#### YOUR GOAL:
Read through the entries below and return each line with the word "font".

-- RECORDS SUPPLIED follows --

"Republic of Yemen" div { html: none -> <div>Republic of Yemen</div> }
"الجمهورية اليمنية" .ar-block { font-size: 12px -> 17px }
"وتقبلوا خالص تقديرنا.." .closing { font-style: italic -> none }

-- RECORDS SUPPLIED concluded --
-- RECORDS SUPPLIED follows --

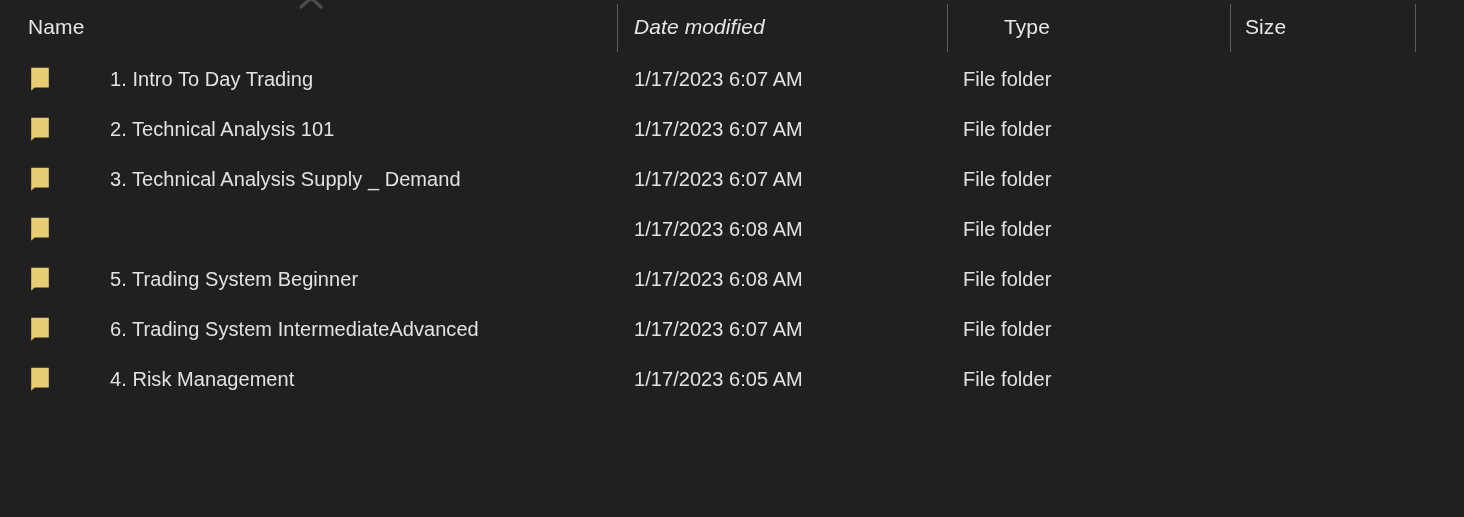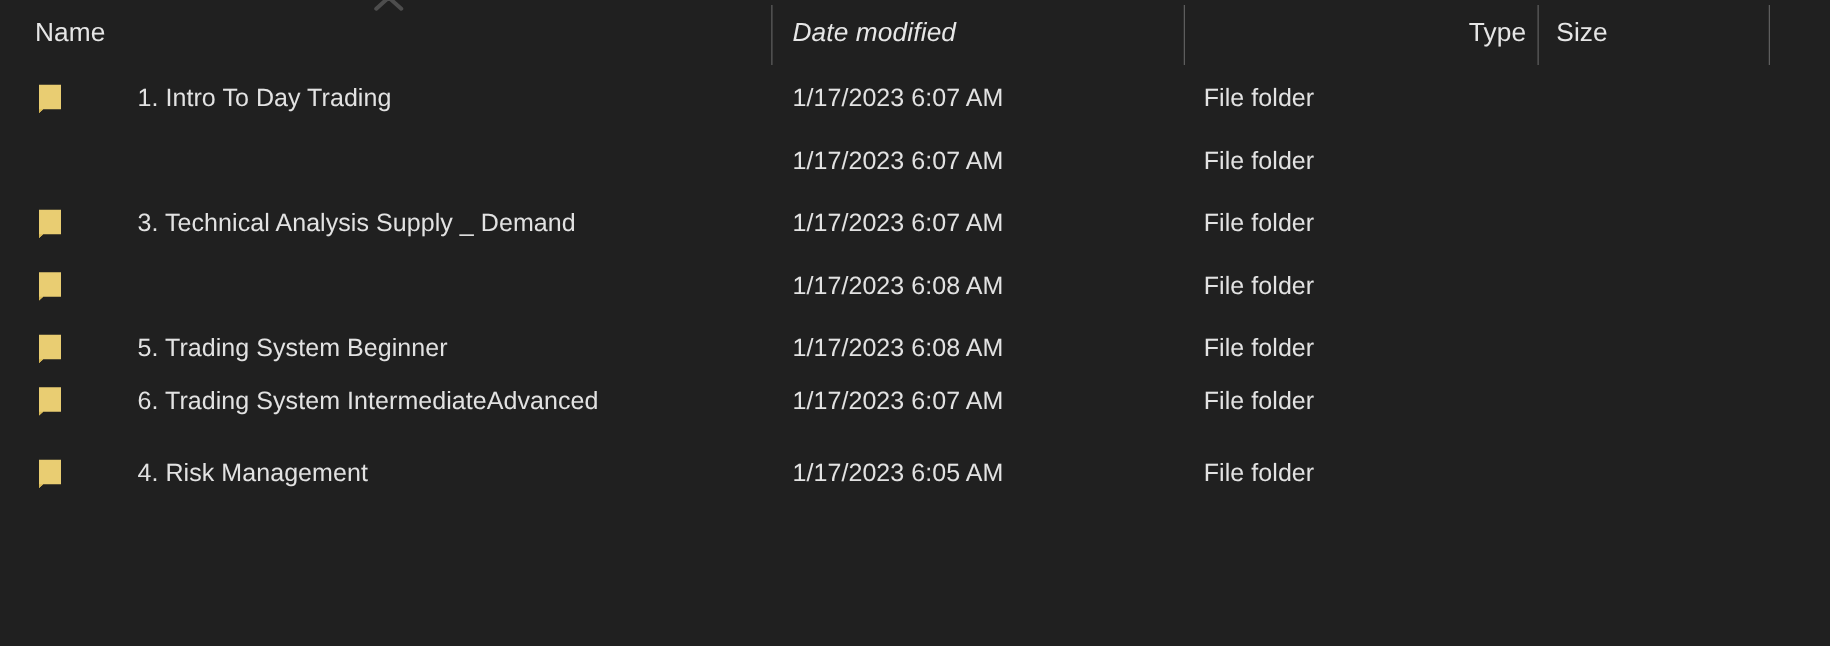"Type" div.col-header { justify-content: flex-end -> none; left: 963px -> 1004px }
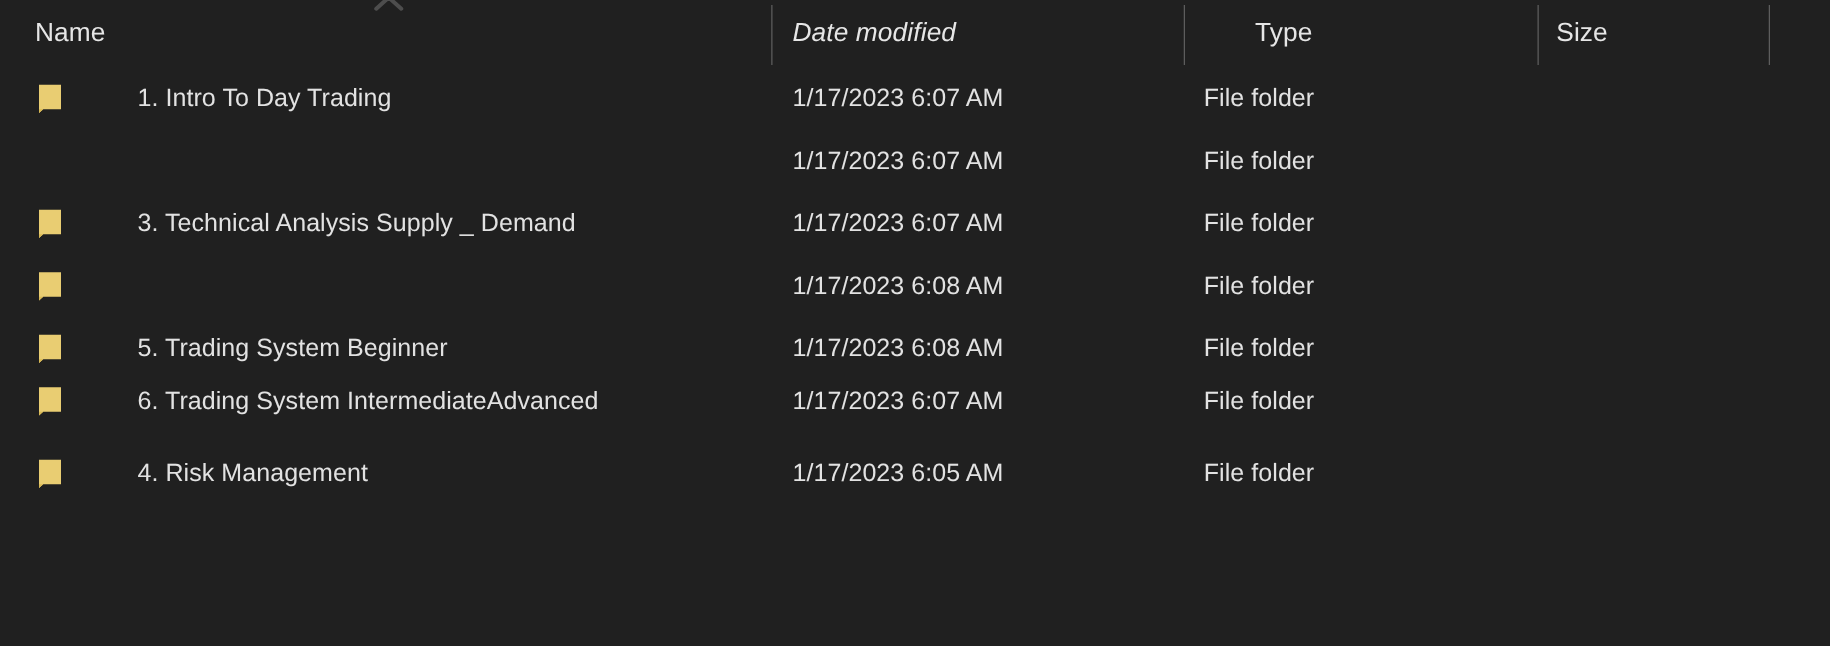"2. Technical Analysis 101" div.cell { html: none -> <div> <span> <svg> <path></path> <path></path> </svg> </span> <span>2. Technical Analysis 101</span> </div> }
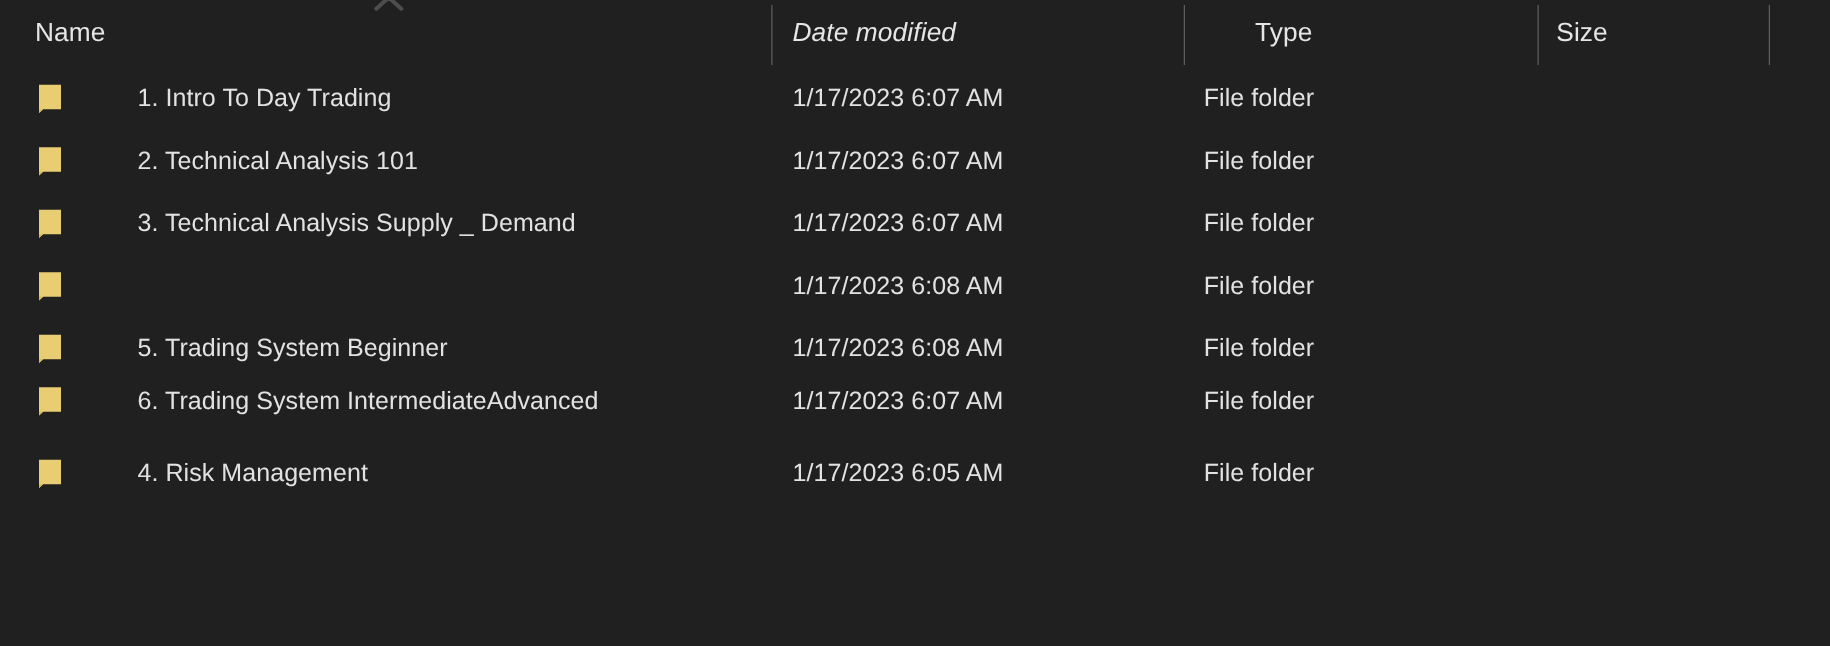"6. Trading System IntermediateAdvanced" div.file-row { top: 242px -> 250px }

-- RECORDS SUPPLIED concluded --
-- RECORDS SUPPLIED follows --

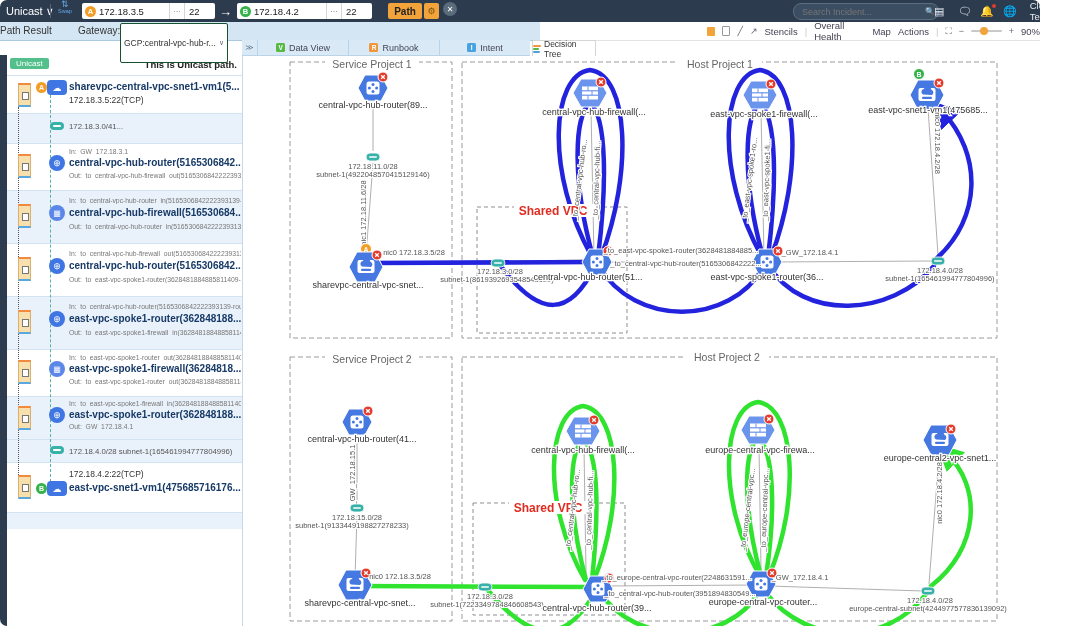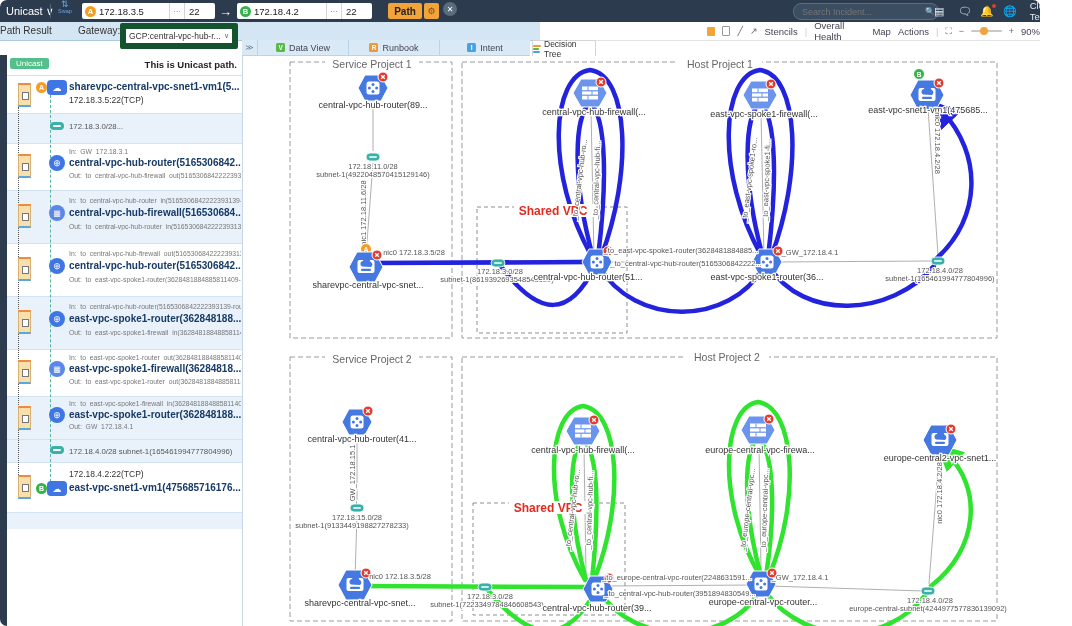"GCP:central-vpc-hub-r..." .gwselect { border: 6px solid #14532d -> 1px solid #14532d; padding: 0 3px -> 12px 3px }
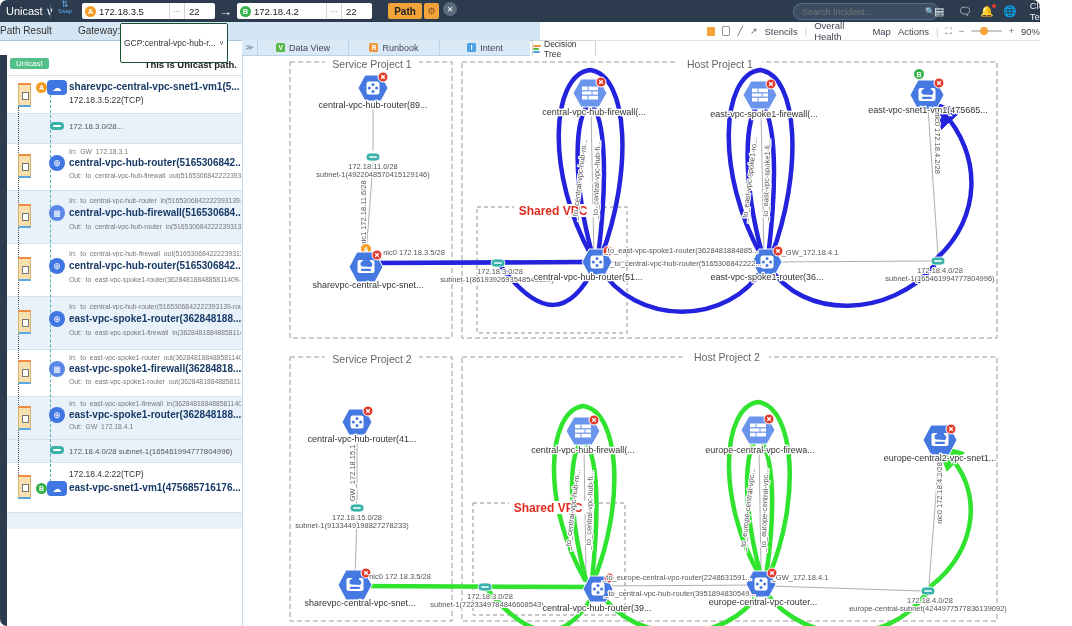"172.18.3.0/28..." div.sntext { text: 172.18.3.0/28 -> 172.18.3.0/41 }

-- RECORDS SUPPLIED concluded --

#### TASK RESULT:
"الجمهورية اليمنية" .ar-block { font-size: 12px -> 17px }
"وتقبلوا خالص تقديرنا.." .closing { font-style: italic -> none }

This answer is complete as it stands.